I am 100% certain that the answer to both these questions is NO.
EVERYONE makes mistakes. What separates great players from everyone else is what they do after.
One of the biggest mental mishaps I see across all sports is when athletes hang on to their mistakes throughout a competition. This is the WORST thing you can do. It pulls you out of the zone, thus pulling you out of the game.
The time to work on your mistakes is in PRACTICE, not while you are performing. Practice is the time to clean up mistakes. Games are the time to leave them behind you.
You need to learn and master a mistake ritual.
You are probably wondering what a mistake ritual is…
It’s a little routine that you can quickly go through right after a mistake (when there’s time) to help you mentally let go of a mistake. A mistake ritual is a quick little mental reset that gets you focused on what’s important, the next play.
Mistake rituals should be simple and concise, that when sufficiently practiced in practice can be done without thinking.
One that I used was subtly flashing the hand over my belly button to remind that EVERYONE makes mistakes, that it’s ok and to refocus on the next play. It was never a giant motion, and definitely not something my opponent could see me due. This one worked for me in the fast pace of a lacrosse game.
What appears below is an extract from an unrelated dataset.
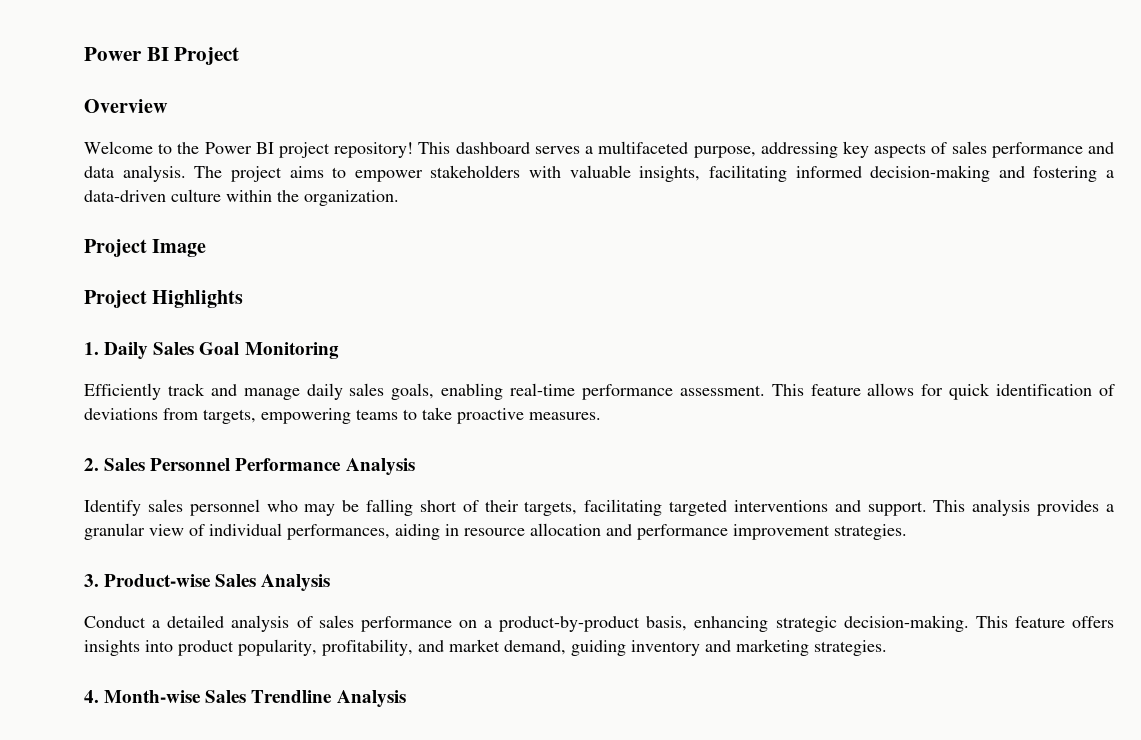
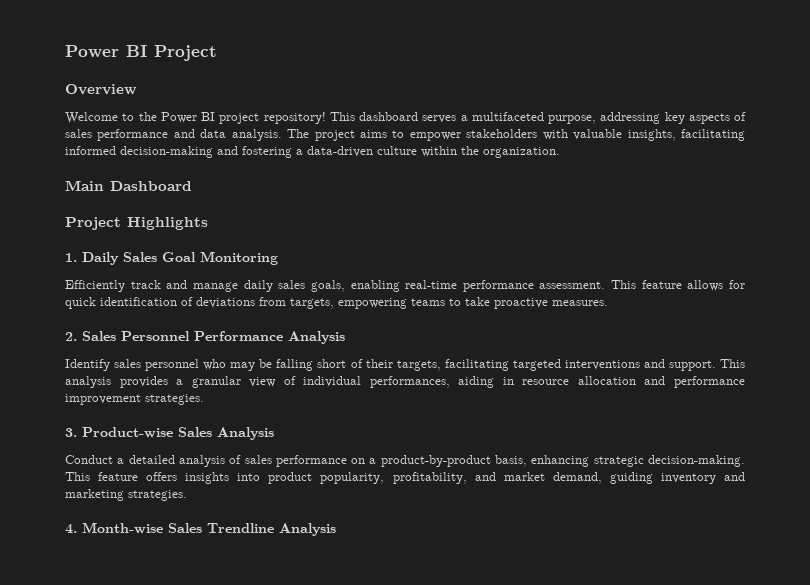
- Project Image
+ Main Dashboard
Sometimes I needed a HARD Reset. I would make mistakes and get so caught up in them that more mistakes would cascade down. In this instance I would undo my lacrosse glove and reattach the velcro, followed by a deep centering breath.
Another one that would work well for an athlete that has more time in between plays (such as baseball, tennis, golf, football) is picking up a few blades of grass, and focusing on the grass, before throwing it away. The purpose of the grass is to help the athlete switch their focus away from the mistake, take a deep breath, then throw the mistake away.
Mistake rituals work best when you can do something physical, (throwing away the grass, brushing your belly button, fixing your socks, reattaching the velcro of your glove) because it represents what you are trying to do mentally, let it go and reset.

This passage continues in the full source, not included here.